There are a couple of situations where this kind of setup is extremely useful. For instance, if you want to share your own content, it’ll usually take a very long time since anyone who wants to torrent it will only be able to do so when your PC is online (because you are the only person with the complete file and can only upload it as quickly as your home internet speeds allow).
While most people use torrent sites that anyone can access, there are also more exclusive groups that pride themselves on sharing hard-to-find or particularly high-quality content. You’ll usually have to create an account with these groups, which is why they’re called private trackers. However, you may find your access revoked if you fail to seed (that is, share) torrents enough. A Seedbox sidesteps this issue by allowing you to deliver files to anyone who wants them near-instantaneously without any impact on your usual internet speeds.
What is a VPN?
A VPN does not offer storage and instead functions as a secure relay between the internet and your home devices. Whereas a seedbox downloads and stores files on a remote server, a VPN routes downloads files through the VPN server and then to your local storage.

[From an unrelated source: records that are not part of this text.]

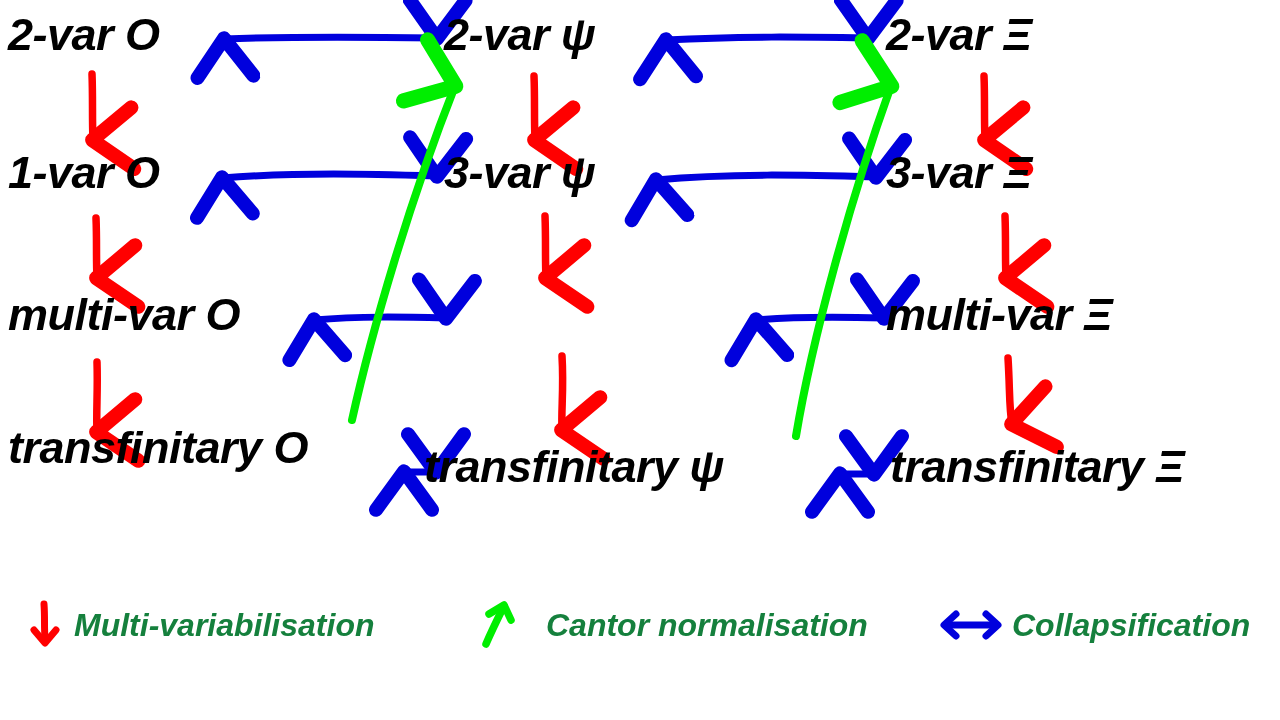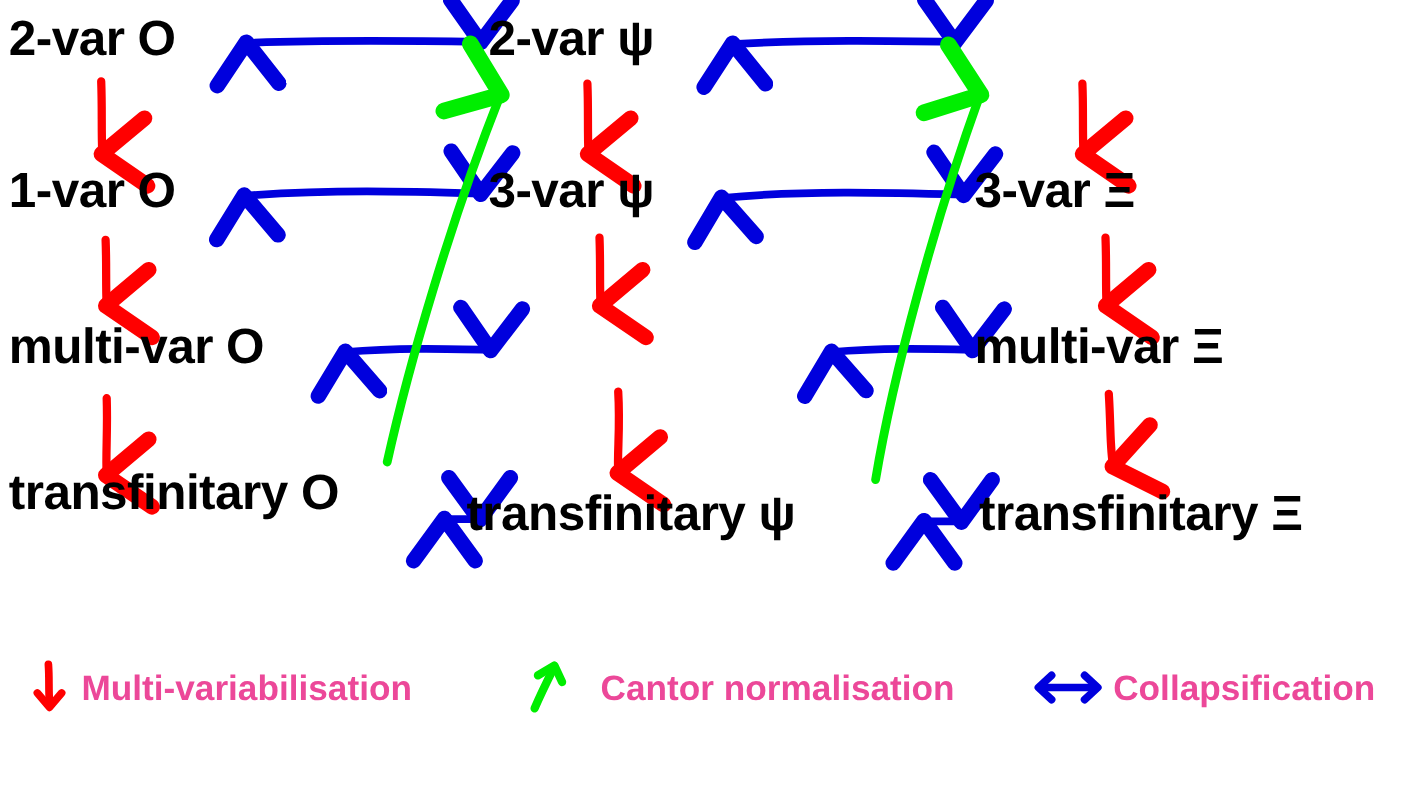"2-var O" #page { font-style: none -> italic }
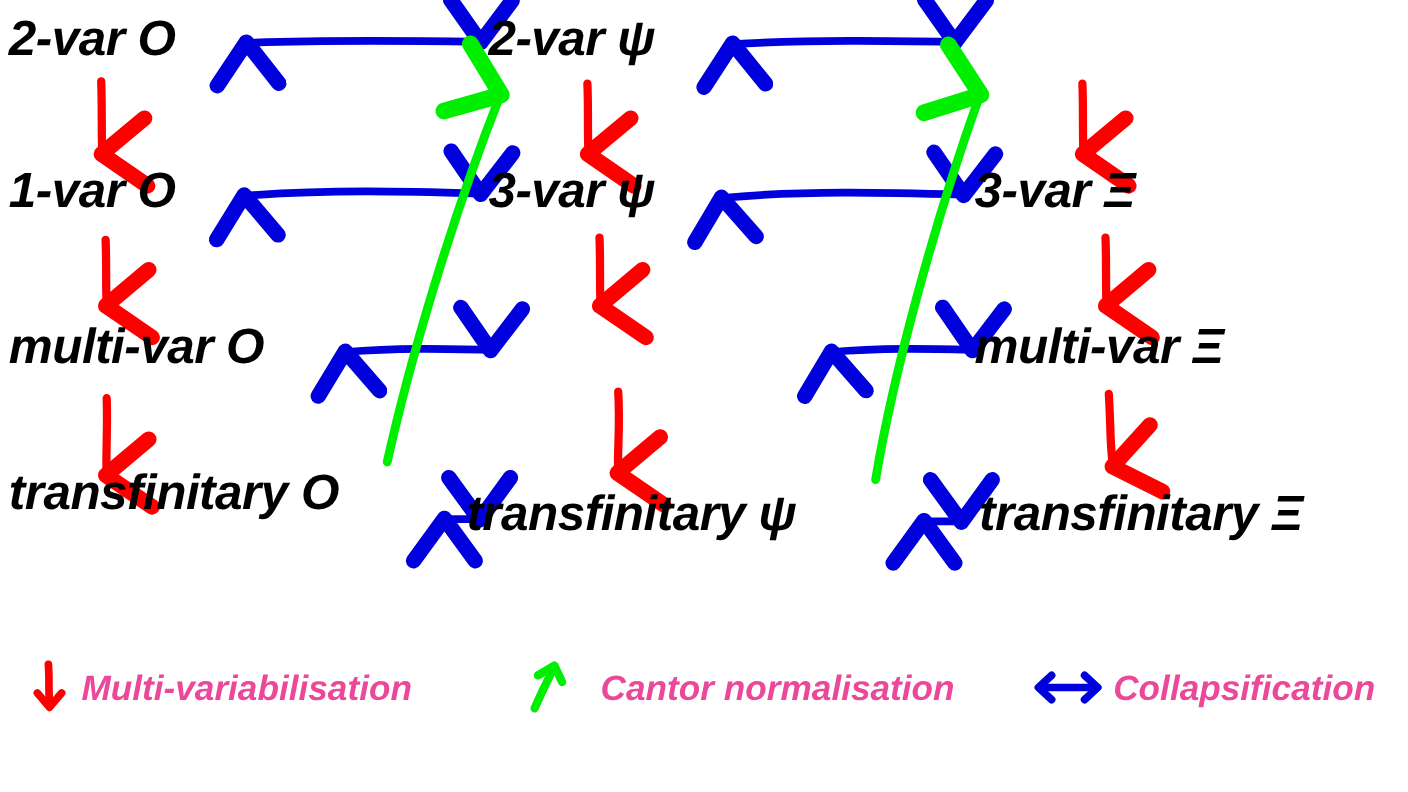"2-var Ξ" div.node { html: none -> <div> <span>2-var Ξ</span> </div> }
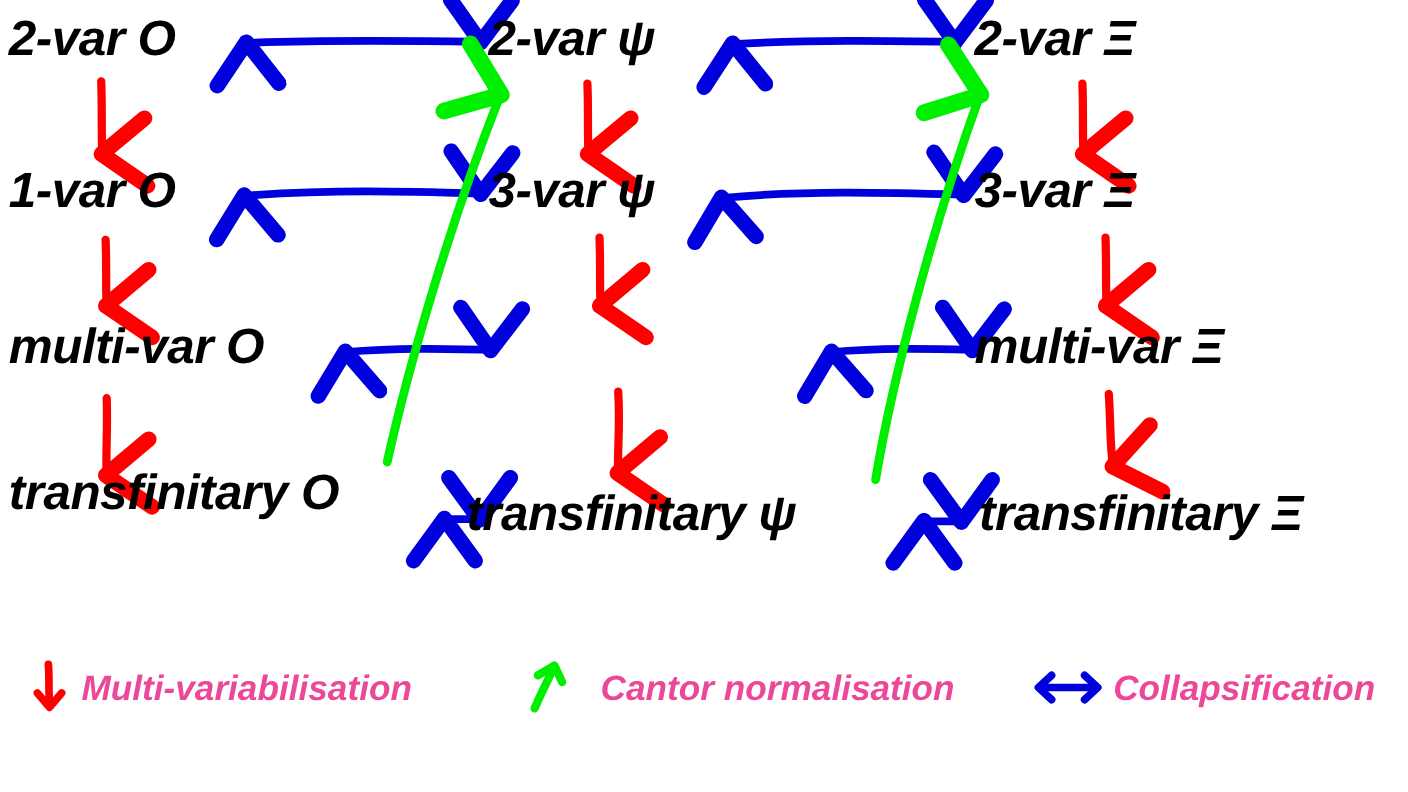"Multi-variabilisation" .legend-label { color: #ec4899 -> #15803d }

Virtual Private Networks allow users to send internet traffic through remote servers, which hides their true IP address. Given that this is normally visible to anyone torrenting the same file as you, it’s clear VPNs already offer a huge advantage for privacy-minded users. That’s not all, though: VPNs also encrypt your traffic, they prevent anyone monitoring the network (such as an Internet Service Provider) from seeing which sites you visit.
Normally, these organizations would have a pretty good idea of what you’re doing based on the ports you’re sending data through. However, as all encrypted traffic looks the same, they have no way of knowing what you’re doing. This makes VPNs excellent for avoiding automatic throttling, which is when a service provider intentionally reduces the internet speeds of users who perform specific tasks (usually streaming or torrenting).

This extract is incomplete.